2. Mandatory language in the City of Davis’ Municipal Code regarding the applicability of the DDTRN Design Guidelines, as well as mandatory language from the Design Guidelines regarding mixed use mass and scale, was not included in the July 19, 2017 Staff Report. The Davis Municipal Code section 40.13A.020 (b) states: “Wherever the guidelines for the DTRN conflict with the existing zoning standards including planned development, the more restrictive standard shall prevail.” This ordinance is paraphrased in the July 19, 2017 Staff Report (pg. 05A-2) but not quoted in full. Notably, the phrase “… including planned development…”, which applies to the Trackside proposal, is absent from the Staff Report paraphrase. Practically
speaking, when a Planning decision involves the DDTRN Design Guidelines, the Guidelines prevail if they set the strictest standard. The Guidelines prevail even over a planned development.

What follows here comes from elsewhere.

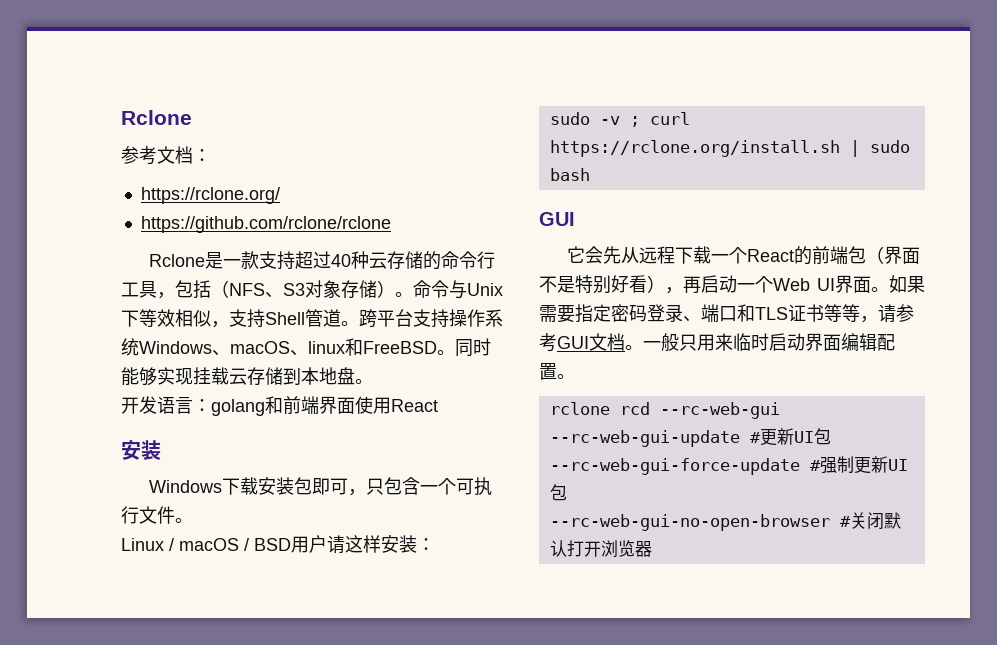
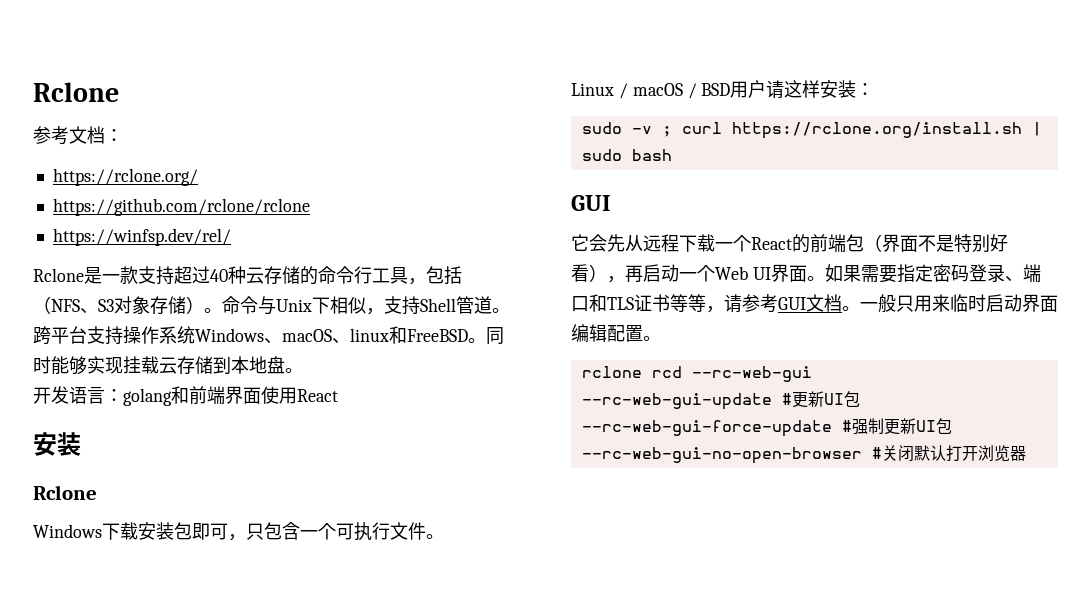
(391, 224) none -> [52,228,231,246] // https://winfsp.dev/rel/
[139,309,175,327] 等效 -> (330, 305) none
(161, 450) none -> [33,485,97,500] // Rclone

The DDTRN Design Guidelines for Mixed Use Building Mass and Scale display a schematic figure with the caption: “A building shall appear to be in scale with traditional single-family houses along the street front.” (DDTRN Design Guidelines, pg.58.) The word “shall” is understood to imply a mandatory standard. This standard certainly applies to the Trackside proposal, a mixed-use project located within the boundaries of the DDTRN overlay district. As I showed in figures 2-5 of my July 13, 2017 written comment to the Planning Commission, the proposed building does not “… appear to be in scale with traditional single-family houses along the street front.”

The City must consider the Project’s inconsistency with area plans in light of this mandatory language so that appropriate mitigation measures and alternatives to the Project’s configuration can be fairly considered prior to adoption of the Project.

3. The Initial Study fails to analyze the impacts of the foreseeable loss of the leased land claimed by the applicant as part of the Project area. The use of leased land is discussed in item 5 of the “Old East Davis Neighborhood Association Concerns” June 14, 2017 document signed by the OEDNA board, and submitted as a written comment to the Planning Commission. The use of leased land is also discussed in item 7 of the written July 10, 2017 comment submitted to the Planning Commission by Steve and Lois Sherman. Based on the terms of the lease, the loss of the leased land is a foreseeable event. It is not reasonable to assume that the status quo for use of the leased land by the Trackside Partners will continue through the life of the proposed building. The impacts of the foreseeable loss of the leased land, include, among other things: increased floor-area ratio, increased lot coverage and increased density, above the maximums allowed for mixed use. (See, Table in item 1 of the July 13, 2017 comment letter submitted to the Planning Commission by Mark Grote); loss of parking spaces, and; loss of open space. These impacts must be analyzed in an EIR. CEQA requires all foreseeable uses of a project, the ‘whole of the action’, be analyzed in the same environmental review document in order to preclude impermissible ‘piecemealing’ of environmental review.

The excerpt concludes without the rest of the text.